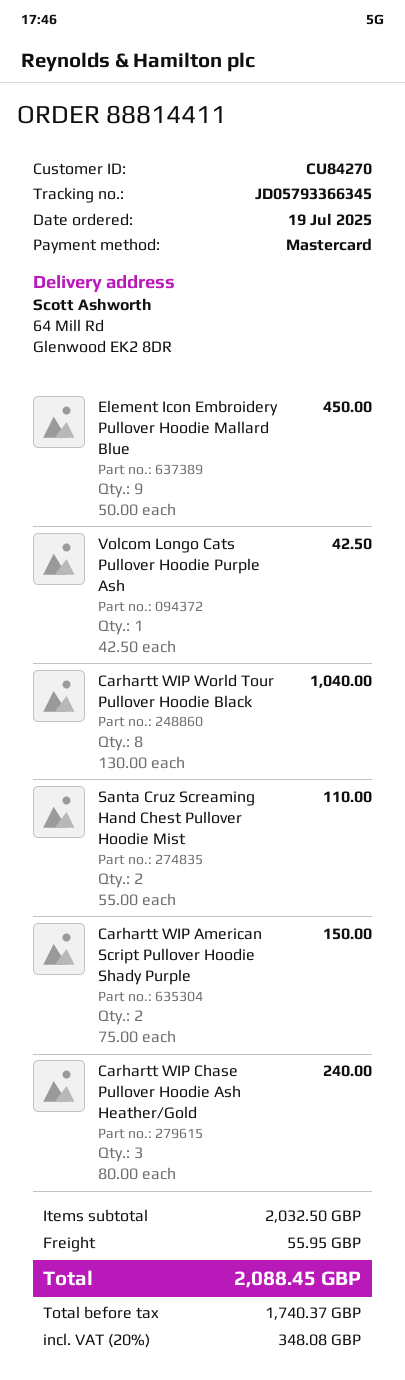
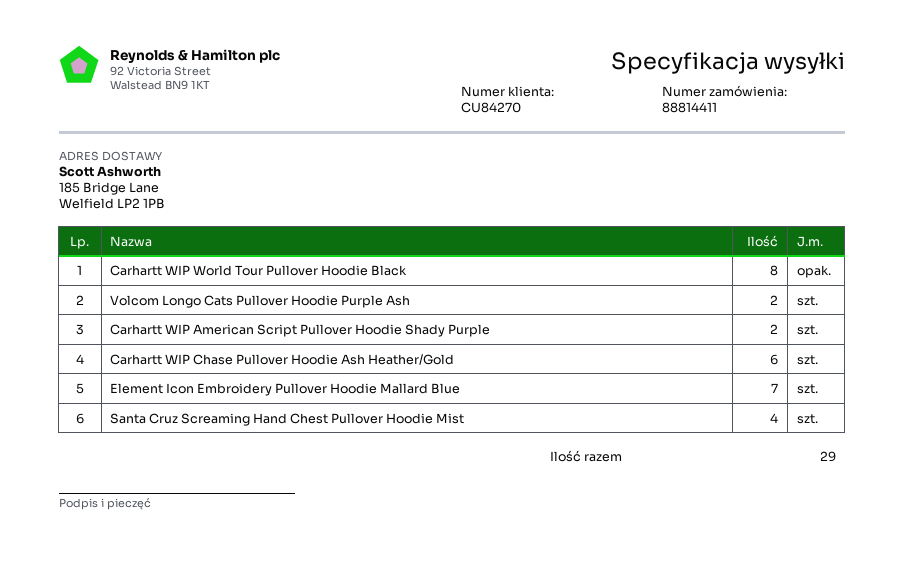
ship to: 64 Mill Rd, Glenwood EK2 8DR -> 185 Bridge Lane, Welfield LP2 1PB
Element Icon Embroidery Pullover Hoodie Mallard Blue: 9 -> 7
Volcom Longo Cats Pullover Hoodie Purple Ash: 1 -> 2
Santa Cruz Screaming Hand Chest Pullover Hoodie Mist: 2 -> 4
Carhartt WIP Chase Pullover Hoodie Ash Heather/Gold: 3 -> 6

--------------------------------

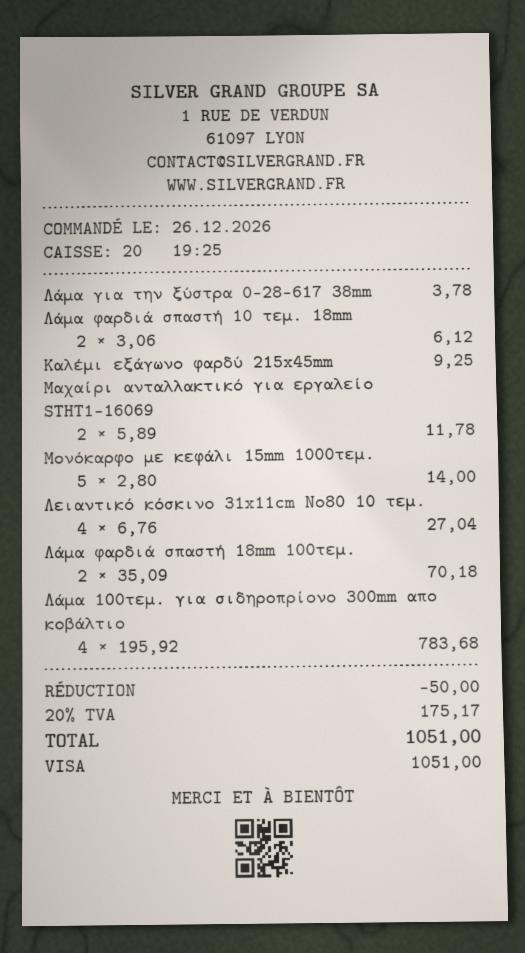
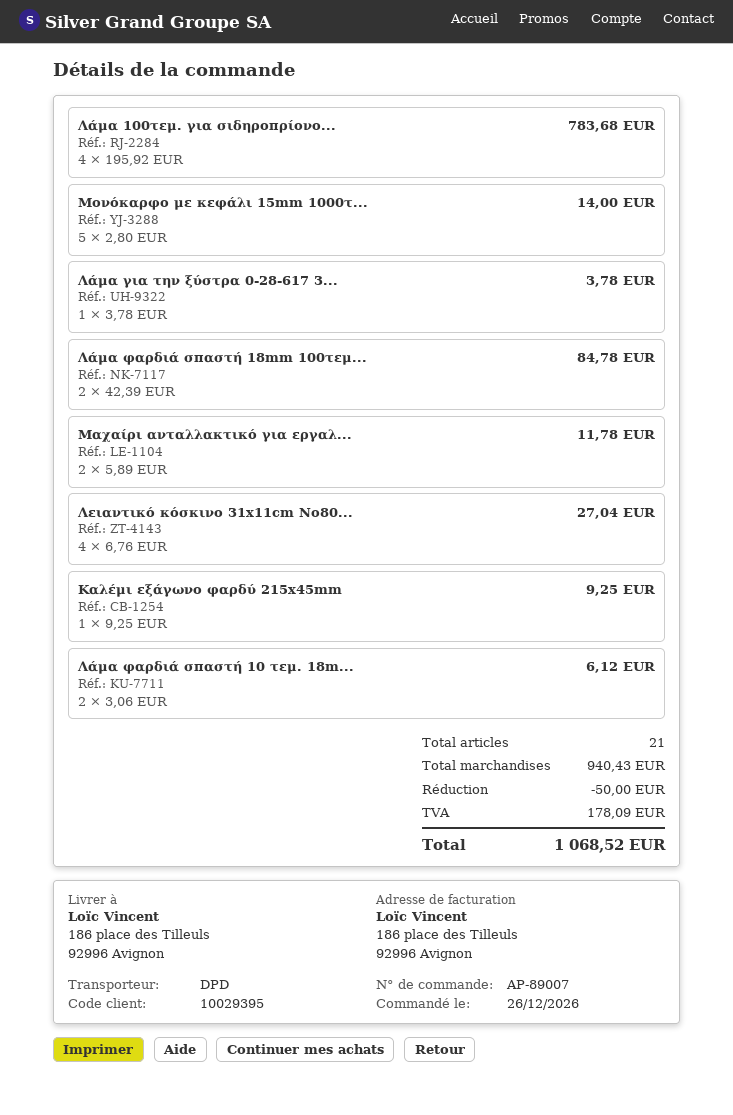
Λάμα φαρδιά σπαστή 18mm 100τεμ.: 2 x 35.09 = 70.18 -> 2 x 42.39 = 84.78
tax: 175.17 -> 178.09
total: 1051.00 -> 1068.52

--------------------------------

■ Goal of the exercise ■
Set down, from the entries above, exactly the lines from the one with "Santa Cruz Screaming" up to and including the one with "Carhartt WIP Chase", and no other lines.

■ Exercise response ■
Santa Cruz Screaming Hand Chest Pullover Hoodie Mist: 2 -> 4
Carhartt WIP Chase Pullover Hoodie Ash Heather/Gold: 3 -> 6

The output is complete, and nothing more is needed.